_TASK REQUIREMENTS_.
The result should be an exact copy of the entries that follow, with no pictures included.

Content starts

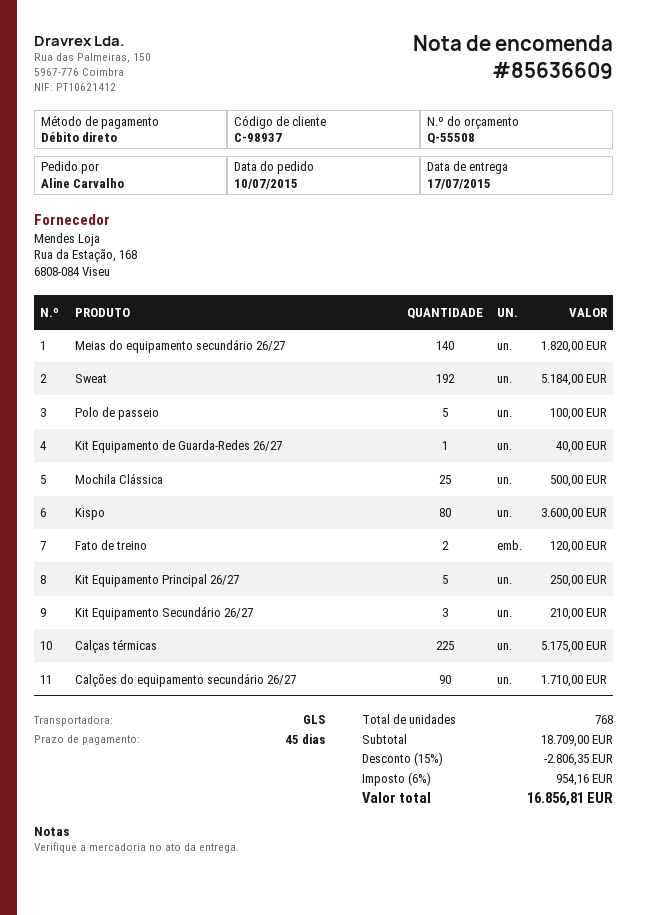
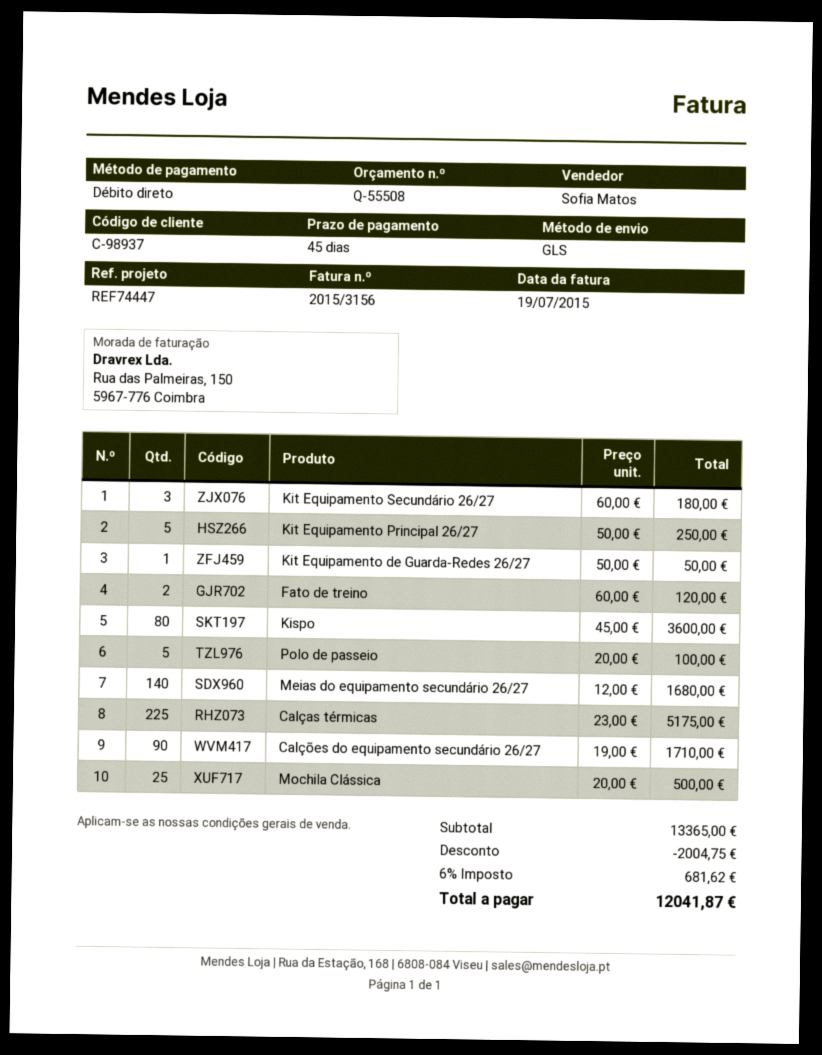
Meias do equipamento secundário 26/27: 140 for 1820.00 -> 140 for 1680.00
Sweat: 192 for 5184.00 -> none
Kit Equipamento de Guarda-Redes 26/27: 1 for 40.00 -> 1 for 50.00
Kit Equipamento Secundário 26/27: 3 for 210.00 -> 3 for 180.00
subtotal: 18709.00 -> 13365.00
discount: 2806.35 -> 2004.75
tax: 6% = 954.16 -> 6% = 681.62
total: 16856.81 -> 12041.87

Content ends

_ANSWER SECTION_.
Meias do equipamento secundário 26/27: 140 for 1820.00 -> 140 for 1680.00
Sweat: 192 for 5184.00 -> none
Kit Equipamento de Guarda-Redes 26/27: 1 for 40.00 -> 1 for 50.00
Kit Equipamento Secundário 26/27: 3 for 210.00 -> 3 for 180.00
subtotal: 18709.00 -> 13365.00
discount: 2806.35 -> 2004.75
tax: 6% = 954.16 -> 6% = 681.62
total: 16856.81 -> 12041.87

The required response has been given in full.